Keywords: HIV-discordant, fertility, methodology, recruitment..



INTRODUCTION

An estimated 66,000 individuals in Canada live with HIV, the vast majority of whom are of reproductive age [1]. As newer and more potent anti-HIV therapies have become available, the natural history of the virus has changed, resulting in prolonged life expectancy and an improved quality of life [2]. Naturally, the desire of people living with HIV to have children has also increased [3,4]. Historically, couples where at least one partner was infected with HIV have been discouraged from making plans to have children and many fertility clinics have refused to perform procedures for them [5]. In recent years, however, it has become increasingly accepted in the medical community to support these couples in having children [5] and there is a pressing need for further research involving this patient population. The fact that this population is doubly vulnerable (seeking fertility treatment and HIV-positive) and difficult to identify (“hidden”) introduces a number of methodological challenges that need to be addressed.
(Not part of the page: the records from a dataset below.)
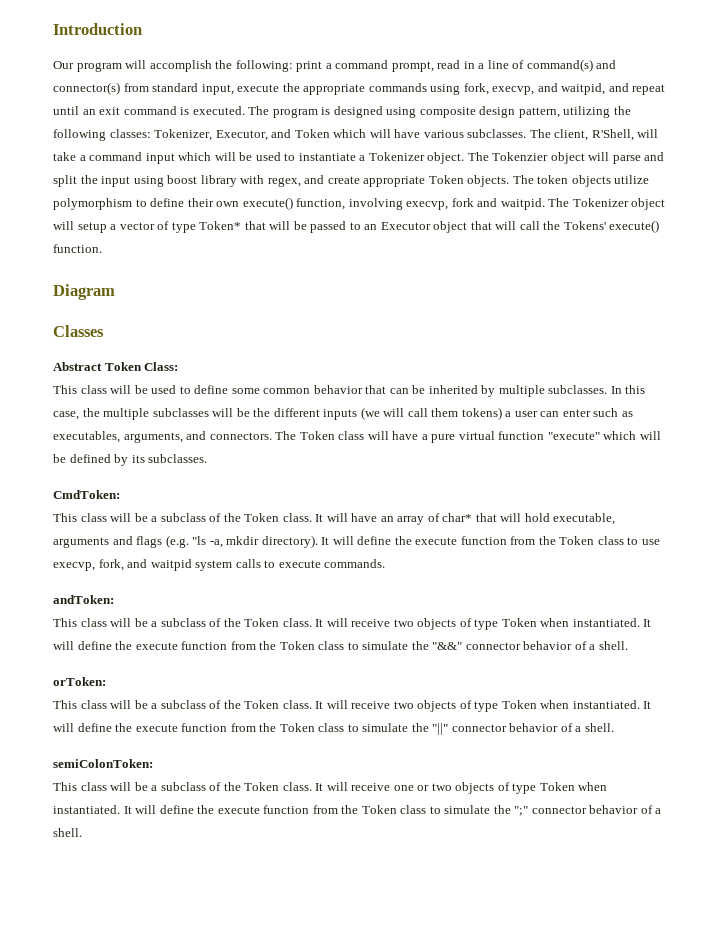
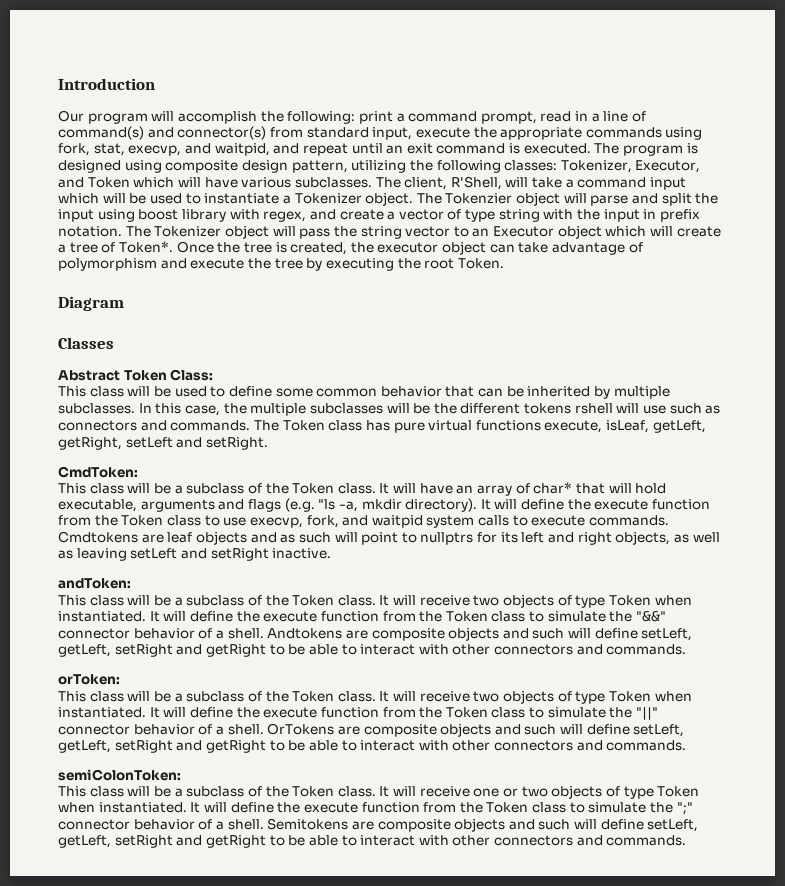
- Our program will accomplish the following: print a command prompt, read in a line of command(s) and connector(s) from standard input, execute the appropriate commands using fork, execvp, and waitpid, and repeat until an exit command is executed.
+ Our program will accomplish the following: print a command prompt, read in a line of command(s) and connector(s) from standard input, execute the appropriate commands using fork, stat, execvp, and waitpid, and repeat until an exit command is executed.
- The Tokenzier object will parse and split the input using boost library with regex, and create appropriate Token objects. The token objects utilize polymorphism to define their own execute() function, involving execvp, fork and waitpid. The Tokenizer object will setup a vector of type Token* that will be passed to an Executor object that will call the Tokens' execute() function.
+ The Tokenzier object will parse and split the input using boost library with regex, and create a vector of type string with the input in prefix notation. The Tokenizer object will pass the string vector to an Executor object which will create a tree of Token*. Once the tree is created, the executor object can take advantage of polymorphism and execute the tree by executing the root Token.
- In this case, the multiple subclasses will be the different inputs (we will call them tokens) a user can enter such as executables, arguments, and connectors. The Token class will have a pure virtual function "execute" which will be defined by its subclasses.
+ In this case, the multiple subclasses will be the different tokens rshell will use such as connectors and commands. The Token class has pure virtual functions execute, isLeaf, getLeft, getRight, setLeft and setRight.
+ Cmdtokens are leaf objects and as such will point to nullptrs for its left and right objects, as well as leaving setLeft and setRight inactive.
+ Andtokens are composite objects and such will define setLeft, getLeft, setRight and getRight to be able to interact with other connectors and commands.
+ OrTokens are composite objects and such will define setLeft, getLeft, setRight and getRight to be able to interact with other connectors and commands.
+ Semitokens are composite objects and such will define setLeft, getLeft, setRight and getRight to be able to interact with other connectors and commands.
In this paper, we analyse the challenges and successes encountered in a small, qualitative study of the experiences of couples where the male is HIV positive and the female is HIV negative (hereafter, HIV-discordant couples) seeking assistive reproductive technologies (ART) in Ontario, Canada. For such couples, the most widely used technology is sperm washing followed by intrauterine insemination (IUI). Since 1987, there have been over 3,600 published attempts to conceive using sperm washing in HIV-discordant couples, with no documented cases of HIV transmission [6]. However, little is known about these couples’ experiences in Ontario. The results of the qualitative study will be reported elsewhere [7]. Here, we identify key challenges to undertaking research with this population—accessing and recruiting hidden and vulnerable populations, long distances between study sites and participants, and interviewing couples—which result from the small, hidden population and stigma and privacy issues of HIV-discordant couples seeking fertility treatment. Strategies for designing and executing recruitment and retention protocols are discussed at length.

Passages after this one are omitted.